# Provided data
· · · · ·

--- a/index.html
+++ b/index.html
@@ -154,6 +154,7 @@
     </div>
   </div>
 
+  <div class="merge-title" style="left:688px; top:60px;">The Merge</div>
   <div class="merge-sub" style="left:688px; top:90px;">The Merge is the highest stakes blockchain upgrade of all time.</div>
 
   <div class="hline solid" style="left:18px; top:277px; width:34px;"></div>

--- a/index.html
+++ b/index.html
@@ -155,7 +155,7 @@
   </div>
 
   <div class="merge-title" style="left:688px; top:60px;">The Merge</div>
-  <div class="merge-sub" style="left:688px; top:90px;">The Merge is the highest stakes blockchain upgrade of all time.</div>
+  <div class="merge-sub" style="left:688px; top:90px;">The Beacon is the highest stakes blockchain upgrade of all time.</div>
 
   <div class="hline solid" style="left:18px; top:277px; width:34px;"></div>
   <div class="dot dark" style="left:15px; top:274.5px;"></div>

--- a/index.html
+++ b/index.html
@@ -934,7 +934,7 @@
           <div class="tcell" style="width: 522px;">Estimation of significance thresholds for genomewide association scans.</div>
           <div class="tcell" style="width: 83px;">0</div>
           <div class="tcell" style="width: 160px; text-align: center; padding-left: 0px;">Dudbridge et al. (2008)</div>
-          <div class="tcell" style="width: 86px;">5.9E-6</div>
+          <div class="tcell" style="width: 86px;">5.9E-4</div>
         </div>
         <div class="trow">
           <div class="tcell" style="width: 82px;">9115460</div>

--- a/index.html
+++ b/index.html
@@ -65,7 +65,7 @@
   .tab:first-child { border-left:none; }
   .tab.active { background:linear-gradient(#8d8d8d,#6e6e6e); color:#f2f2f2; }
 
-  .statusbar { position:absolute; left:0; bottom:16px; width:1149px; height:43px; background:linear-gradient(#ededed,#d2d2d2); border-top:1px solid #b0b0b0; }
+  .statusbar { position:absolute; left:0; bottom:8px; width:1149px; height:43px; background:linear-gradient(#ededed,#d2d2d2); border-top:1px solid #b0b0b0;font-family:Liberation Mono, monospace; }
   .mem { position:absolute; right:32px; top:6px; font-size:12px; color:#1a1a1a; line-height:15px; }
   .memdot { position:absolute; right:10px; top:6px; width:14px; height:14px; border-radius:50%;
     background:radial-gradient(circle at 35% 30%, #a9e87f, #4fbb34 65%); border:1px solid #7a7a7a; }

· · · · ·

# What you need to do
If a line in the records has the word "color", copy that line.

# Problem solution
   .tab.active { background:linear-gradient(#8d8d8d,#6e6e6e); color:#f2f2f2; }
   .mem { position:absolute; right:32px; top:6px; font-size:12px; color:#1a1a1a; line-height:15px; }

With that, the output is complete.